Quelques circonstances où l’on doit passer la main
Il arrive que le patient demande lui-même ce changement. Il peut souhaiter approfondir sa psychothérapie, soit pour la rendre plus technique en travaillant un mécanisme de défense ou un autre, soit pour lui donner un cours plus analytique et s’interroger sur ses mouvements de pensée, instaurer des modifications dans ses buts de vie. Parfois, l’accordage entre patient et thérapeute s’effectue de façon disharmonieuse : le patient a le sentiment que son thérapeute demeure trop silencieux, l’écoute insuffisamment, reste à la surface des problèmes, semble trop froid, manifeste des propos déplacés, se laisse toujours déranger par le téléphone…
Aggravation clinique
L’aggravation clinique représente la modalité la plus fréquente d’indication pour passer la main.
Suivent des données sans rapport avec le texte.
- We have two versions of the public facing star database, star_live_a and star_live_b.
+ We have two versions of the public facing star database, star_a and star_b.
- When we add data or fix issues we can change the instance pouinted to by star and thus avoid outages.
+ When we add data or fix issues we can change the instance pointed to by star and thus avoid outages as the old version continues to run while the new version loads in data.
L’aggravation des symptômes prend un tour inquiétant dans trois circonstances :
• lorsque des menaces suicidaires sont exprimées, elles peuvent amener à une indication d’hospitalisation, justifier une prise en charge dans un centre de crise, pousser à rapprocher les consultations ou à créer un réseau de soutien relationnel. Clairement exprimée, la menace suicidaire représente l’indication d’une hospitalisation ;
• la multiplication de conduites d’alcoolisation ou de prises de toxiques peut être perçue comme un équivalent suicidaire. Il s’agit d’une modalité défensive de l’individu, qui trouve dans la répétition de ce comportement à la fois l’apaisement lié aux toxiques et le court-circuitage de l’élaboration de ses difficultés. Mais la prise de toxique dilue l’efficacité d’une psychothérapie. D’une séance sur l’autre, le patient oublie, efface ses propos ; le travail ressemble alors à l’action de la vague sur le sable ;
• il peut arriver une émergence interprétative avec de la méfiance, des questionnements aux frontières de la réalité, des relâchements d’association d’idées, des flous dans les propos et dans le raisonnement. Dans ce contexte, des idées délirantes ou des questionnements persécutoires peuvent surgir.
Émergence de pathologies dans la relation
Tout d’abord, le thérapeute peut devenir persécuteur : le patient vit ses propositions de changement ou ses prescriptions comme une intrusion ou comme une menace, cela continue la méfiance citée plus haut. Le thérapeute sent que le climat des entretiens laisse entrevoir une forme d’hostilité, de la réticence. Dans de rares cas, liés à des pathologies franchement psychotiques, le thérapeute peut faire l’objet de menaces, voire d’agression. Ces agressions peuvent être indirectes ou directes. Tel patient s’étant vu refuser l’acceptation d’un transport en ambulance s’empare du dossier du thérapeute, le déchire, menace le thérapeute et part en claquant la porte.